In this unbelievable release, there are so many new features, it's kind of hard to keep track of everything. But the ones that I can most easily get my head around are clearly
- multi-database support - finally, Neo4j actually has this concept of running multiple databases on one database server. A multi-tenancy solution, that has been requested and anticipated by many of our users and customers.
- a VERY advanced schema-based security module, that allows people to extend the existing role-based security model of Neo4j even further - and make it crazy powerful. We'll spend a lot of time on that in this blogpost.
- the manual pages on managing multiple databases
- the pages on authentication and authorisation
- a great video by Louise Söderström from Neo4j engineering:
Adding the Belgian BeerGraph as a "tenant"
I decided to revisit my dear old beloved Belgian BeerGraph, and to fire up the 4.0 server, and create a a couple of databases on it - among which the one with all the Belgian Beers. This was super easy, following some of the instructions on the developer site://create database
create database beergraph;
And in the Neo4j browser I could see the new database appear:
I quickly added the indexes to this database:
//create the indexes
create index on :BeerBrand(name);
create index on :BeerType(name);
create index on :Brewery(name);
create index on :AlcoholPercentage(value);
and that made it super easy to get started:
All I needed to do was to run this query to import the beers:
//Import the beergraph
load csv with headers from
"https://docs.google.com/spreadsheets/d/1FwWxlgnOhOtrUELIzLupDFW7euqXfeh8x3BeiEY_sbI/export?format=csv&id=1FwWxlgnOhOtrUELIzLupDFW7euqXfeh8x3BeiEY_sbI&gid=0" as csv
with csv
where csv.BeerType is not null
merge (b:BeerType {name: csv.BeerType})
with csv
where csv.BeerBrand is not null
merge (b:BeerBrand {name: csv.BeerBrand})
with csv
where csv.Brewery is not null
merge (b:Brewery {name: csv.Brewery})
with csv
where csv.AlcoholPercentage is not null
merge (b:AlcoholPercentage {value: tofloat(replace(replace(csv.AlcoholPercentage,'%',''),',','.'))})
with csv
match (ap:AlcoholPercentage {value: tofloat(replace(replace(csv.AlcoholPercentage,'%',''),',','.'))}),
(br:Brewery {name: csv.Brewery}),
(bb:BeerBrand {name: csv.BeerBrand}),
(bt:BeerType {name: csv.BeerType})
merge (bb)-[:HAS_ALCOHOLPERCENTAGE]->(ap)
merge (bb)-[:IS_A]->(bt)
merge (bb)<-[:BREWS]-(br);
If you have followed the beergraph story on this blog, you know that I also have an "in-graph" alcoholpercentage timeline in there.

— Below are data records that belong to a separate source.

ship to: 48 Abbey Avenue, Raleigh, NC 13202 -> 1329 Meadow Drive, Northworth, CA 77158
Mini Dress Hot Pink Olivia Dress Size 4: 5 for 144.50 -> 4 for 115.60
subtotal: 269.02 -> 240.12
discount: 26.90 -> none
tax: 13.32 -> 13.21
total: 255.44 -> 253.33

Not as useful anymore as it used to be, but I still added it:
//create the in-graph index
MATCH (ap:AlcoholPercentage)
WITH ap
ORDER BY ap.value ASC
WITH collect(ap) as sorted_ap
FOREACH(i in RANGE(0, size(sorted_ap)-2) |
FOREACH(sorted_ap1 in [sorted_ap[i]] |
FOREACH(sorted_ap2 in [sorted_ap[i+1]] |
MERGE (sorted_ap1)-[:PRECEDES]->(sorted_ap2))));
So there we are: the database was imported.
So far, I must say, there's not that much difference here. All you notice is that there is a system database and a user database, very similar to what other dbms' do.

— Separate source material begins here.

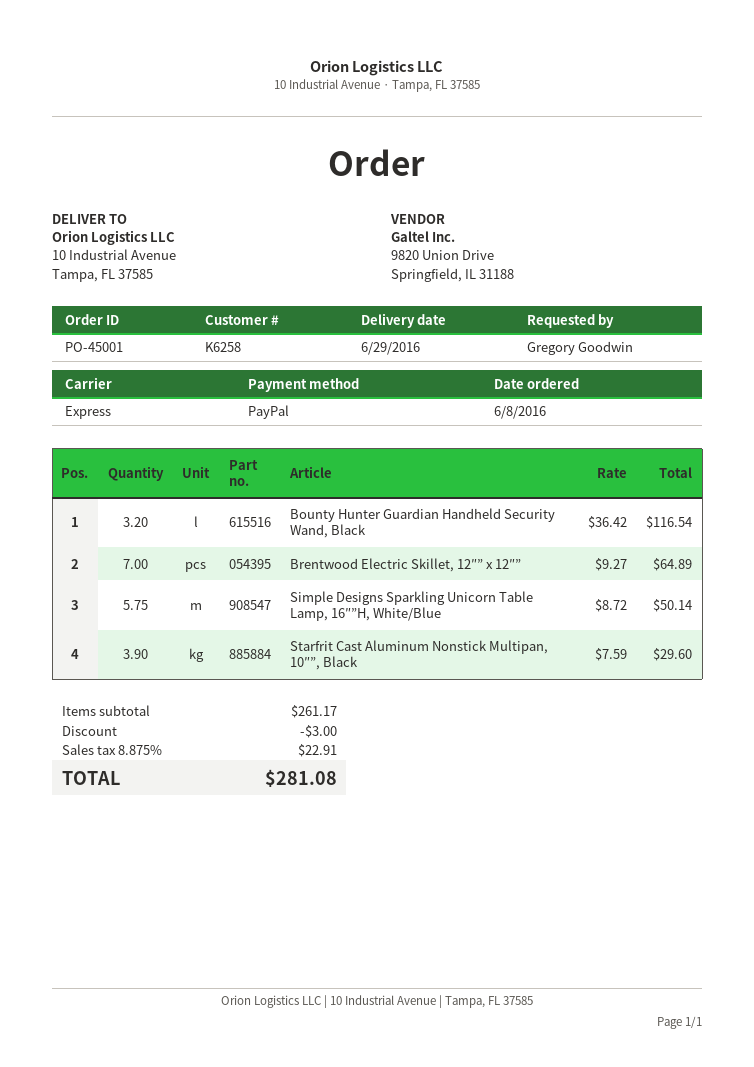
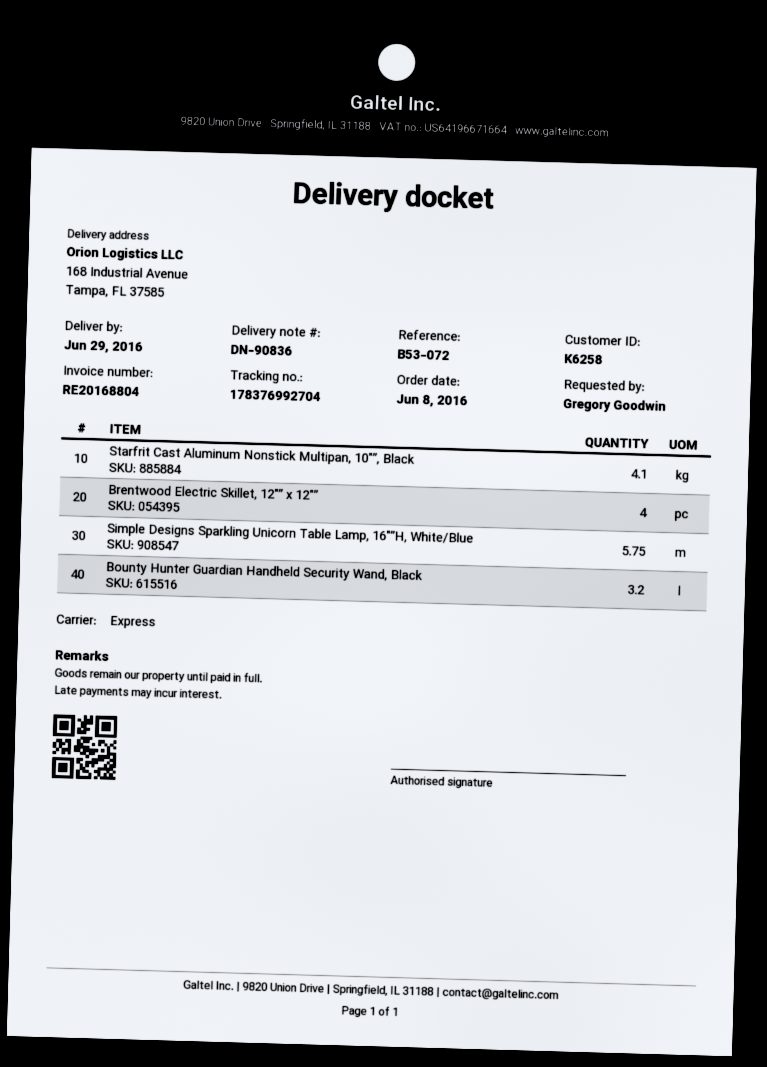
ship to: 10 Industrial Avenue, Tampa, FL 37585 -> 168 Industrial Avenue, Tampa, FL 37585
Brentwood Electric Skillet, 12″” x 12″”: 7 -> 4
Starfrit Cast Aluminum Nonstick Multipan, 10″”, Black: 3.9 -> 4.1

Now let's get started with the schema based security parts - which is super interesting.
Securing the Belgian Beergraph tenant
Now, if you flip through the manual and the movie mentioned above, you will find that these new schema based security features are super advanced. Based on new super easy definitions of users, roles, and privileges, you can really get started super easily with this.For some of these tasks, it's actually super easy to use Halin to configure things graphically, but I have found that it's actually almost as easy to do this in Cypher. Mind you, you always have to take care in the Neo4j Browser to select which database you are using: the system database, or your "beergraph" user database. Please take care with this - as the privileges all need to be granted in the system database.
Part 1: restricting the reading of properties
Here's the problem that I wanted to explore: in the Belgian Beergraph, we have 4 entities:So, as everyone knows I care very deeply about anything related to Political Correctness (please watch this clip if you think this is true - as it is NOT), I thought it would be fun to try and hide the AlcoholPercentage of the graph from children. Totally realistic and completely sensible - so here goes.

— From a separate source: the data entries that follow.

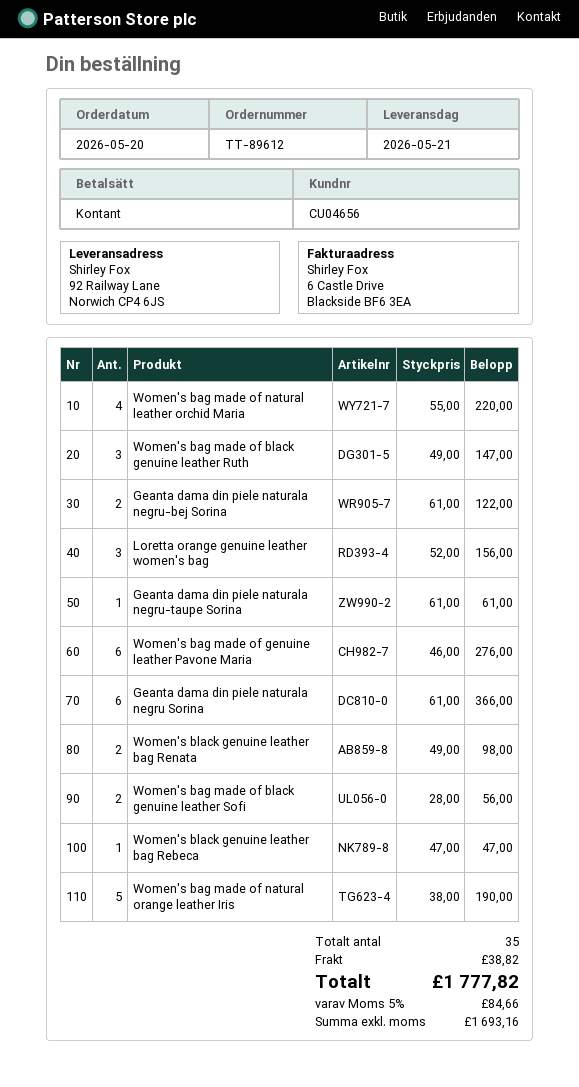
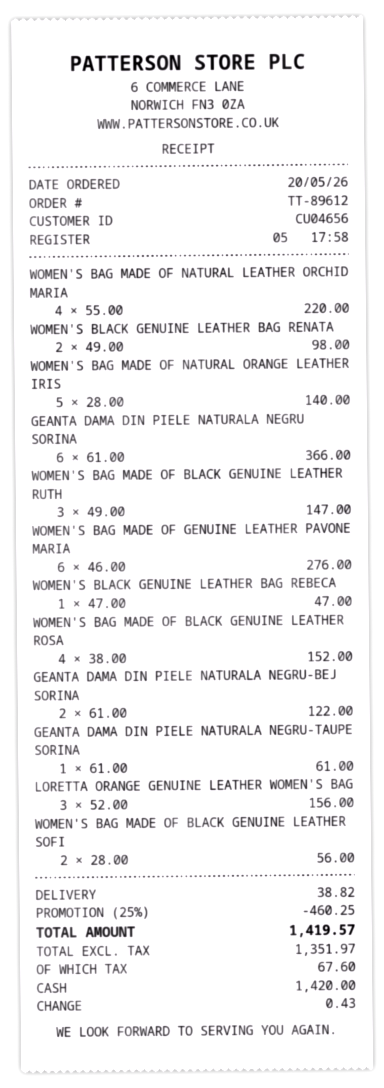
Women's bag made of natural orange leather Iris: 5 x 38.00 = 190.00 -> 5 x 28.00 = 140.00
WOMEN'S BAG MADE OF BLACK GENUINE LEATHER ROSA: none -> 4 x 38.00 = 152.00
discount: none -> 25% = 460.25
net: 1693.16 -> 1351.97
tax: 84.66 -> 67.60
total: 1777.82 -> 1419.57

First, we had to create a user in the database that would represent a child (the "childreader" user), and assign that new user a role (the "childreaderrole" role):
CREATE USER childreader SET PASSWORD "changeme" CHANGE NOT REQUIRED;
CREATE ROLE childreaderrole AS COPY OF reader;
SHOW ROLES;
GRANT ROLE childreaderrole TO childreader;
That was easy:
Then, we would go on to change the permissions/privileges in the graph, and change how different users would see the values of the AlcoholPercentage nodes. This is the privilege that I created:
DENY READ {value} ON GRAPH `beergraph` NODES AlcoholPercentage TO childreaderrole;
If I would then run the specific query below as admin or as reader:
MATCH (o:BeerBrand {name:"Orval"}), (d:BeerBrand {name:"Duvel"}),
path = allshortestpaths ((o)-[*]-(d))
RETURN path;
I would get the following result:
However, with new "politically correct" privilege in place, protecting our vulnerable children from knowing the values of the AlcoholPercentage nodes, runing the EXACT same query as user "childreader" would yield this result:
The difference is subtle but important: the same graph structure is returned by the query, but the values that the user is not entitled to see, are simply omitted / greyed out. Pretty cool.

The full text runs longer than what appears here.